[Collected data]
######

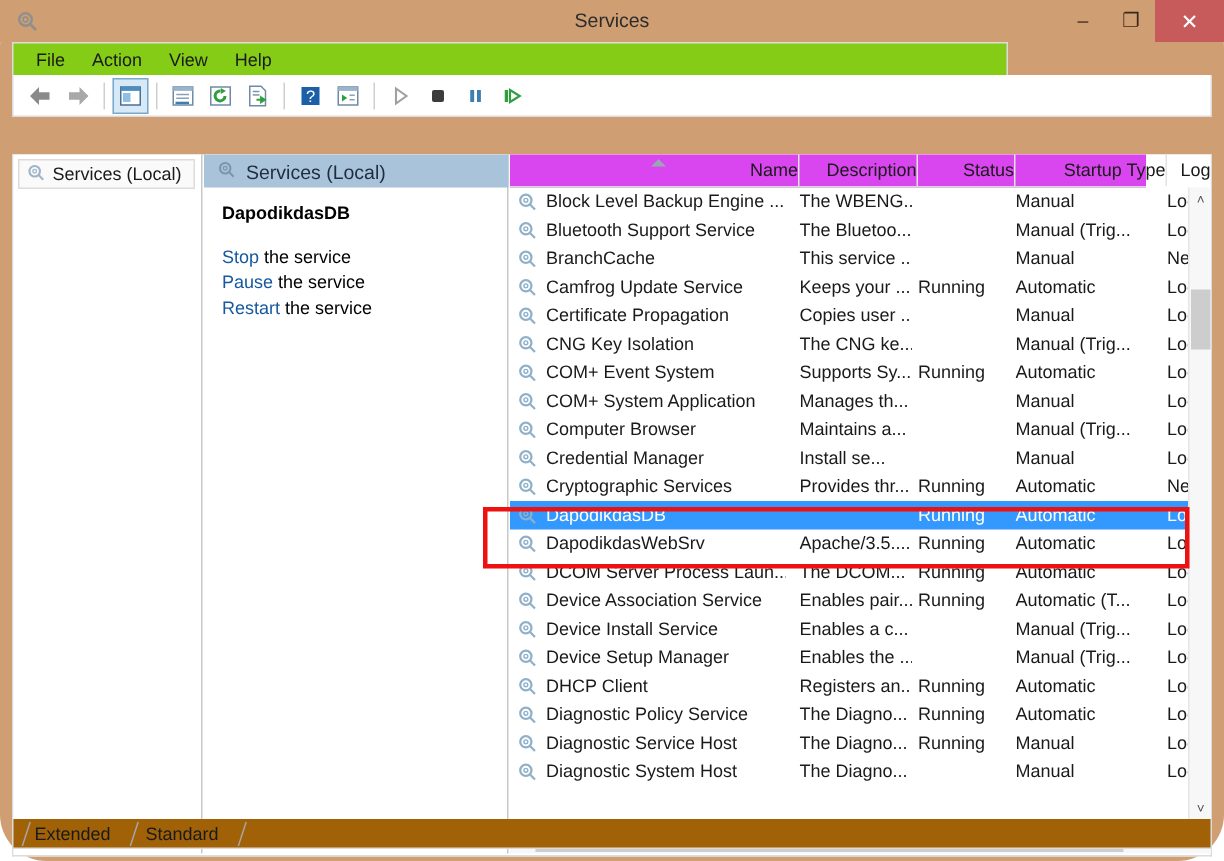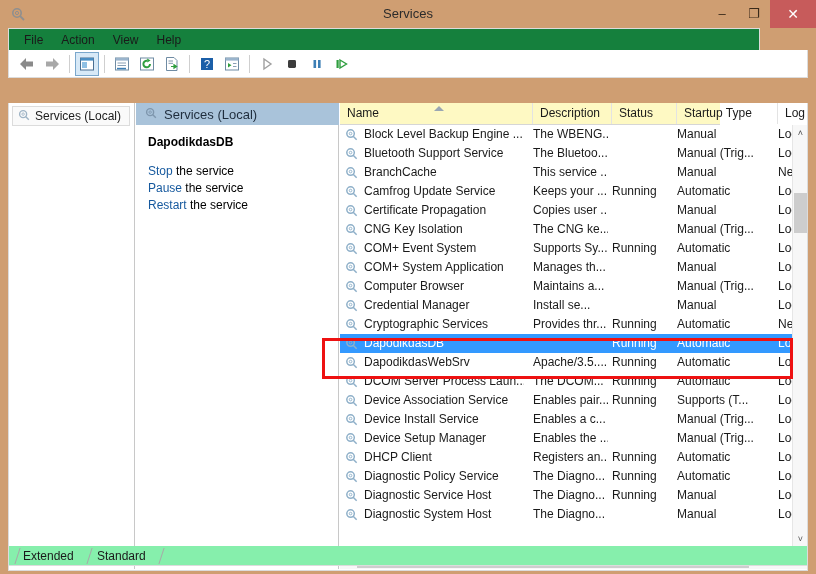"Services" #app { border-radius: none -> 31px }
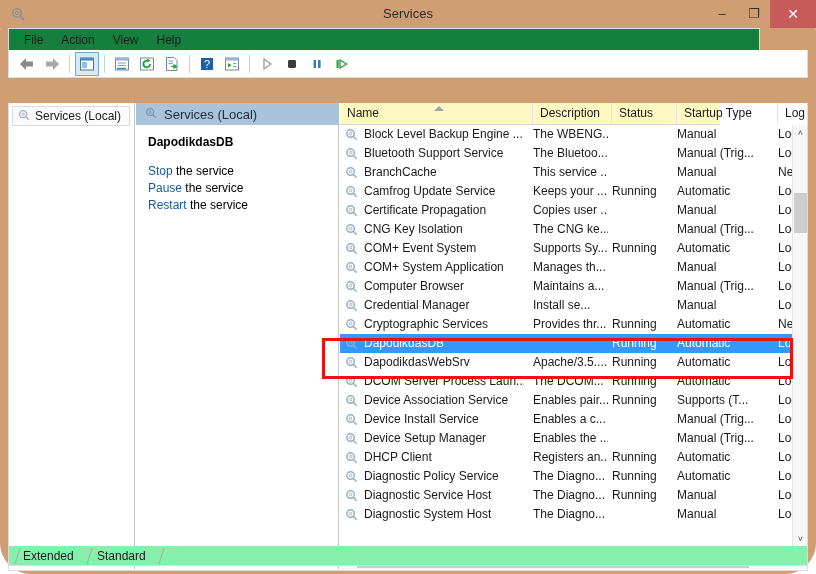"File" .menubar { background: #15803d -> #84cc16; width: 752px -> 664px }
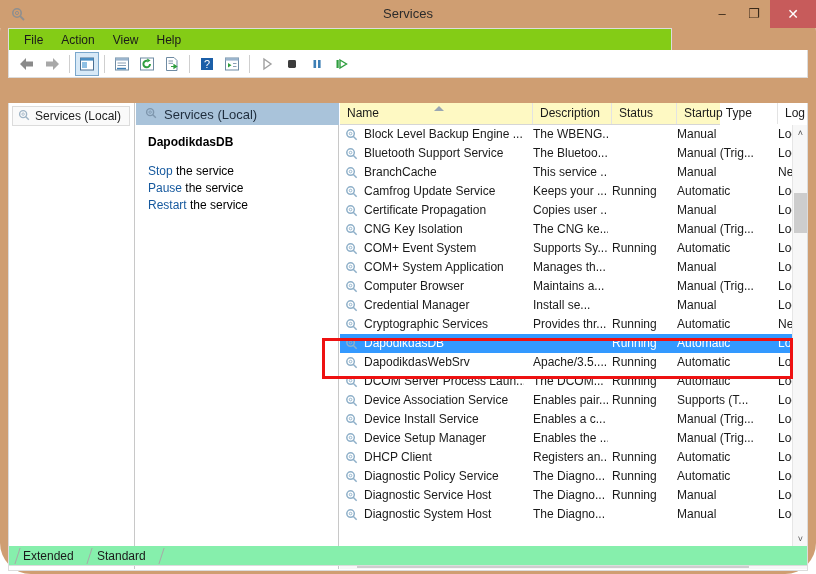"Name" .col-head { background: #fef9c3 -> #d946ef; text-align: none -> right; width: 380px -> 424px }
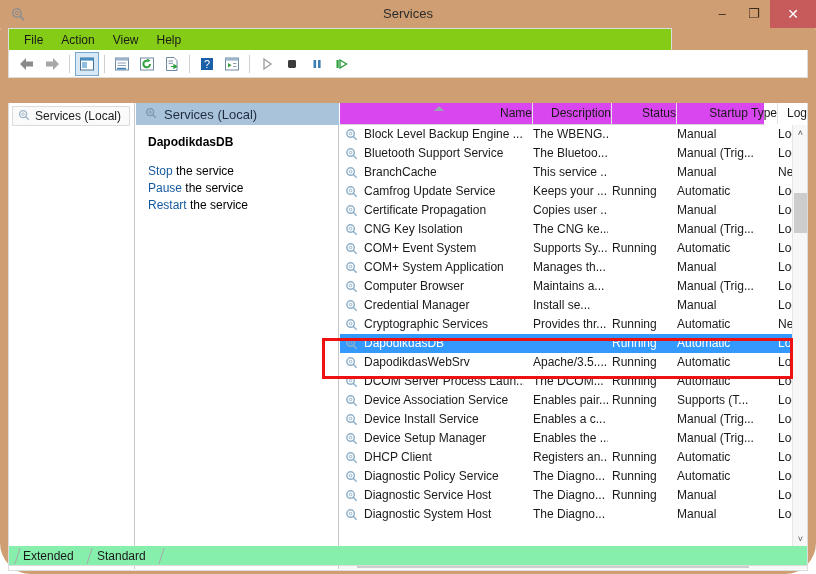"Supports (T..." span.cell { text: Supports -> Automatic }
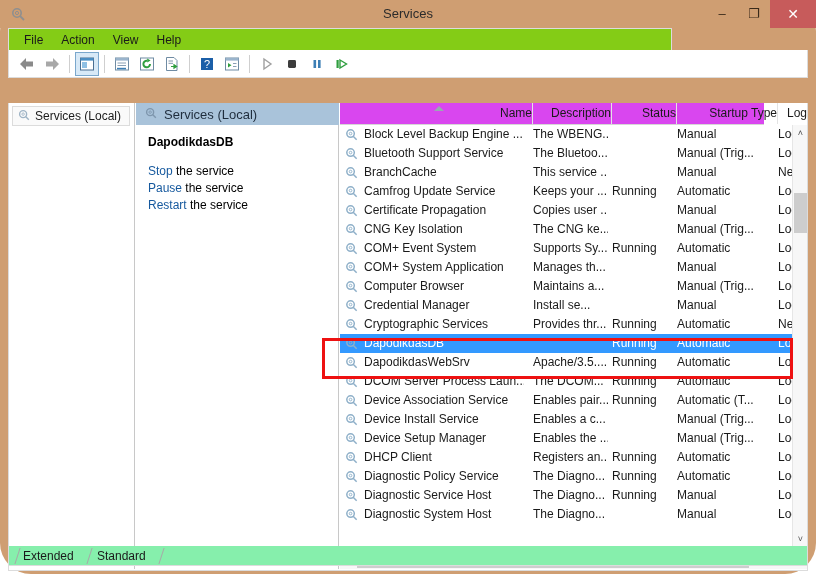"Extended" .tabstrip { background: #86efac -> #a16207 }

######

TASK OBJECTIVE: Your copy should match the records word for word, with the pictures removed.

WORKED SOLUTION:
"Services" #app { border-radius: none -> 31px }
"File" .menubar { background: #15803d -> #84cc16; width: 752px -> 664px }
"Name" .col-head { background: #fef9c3 -> #d946ef; text-align: none -> right; width: 380px -> 424px }
"Supports (T..." span.cell { text: Supports -> Automatic }
"Extended" .tabstrip { background: #86efac -> #a16207 }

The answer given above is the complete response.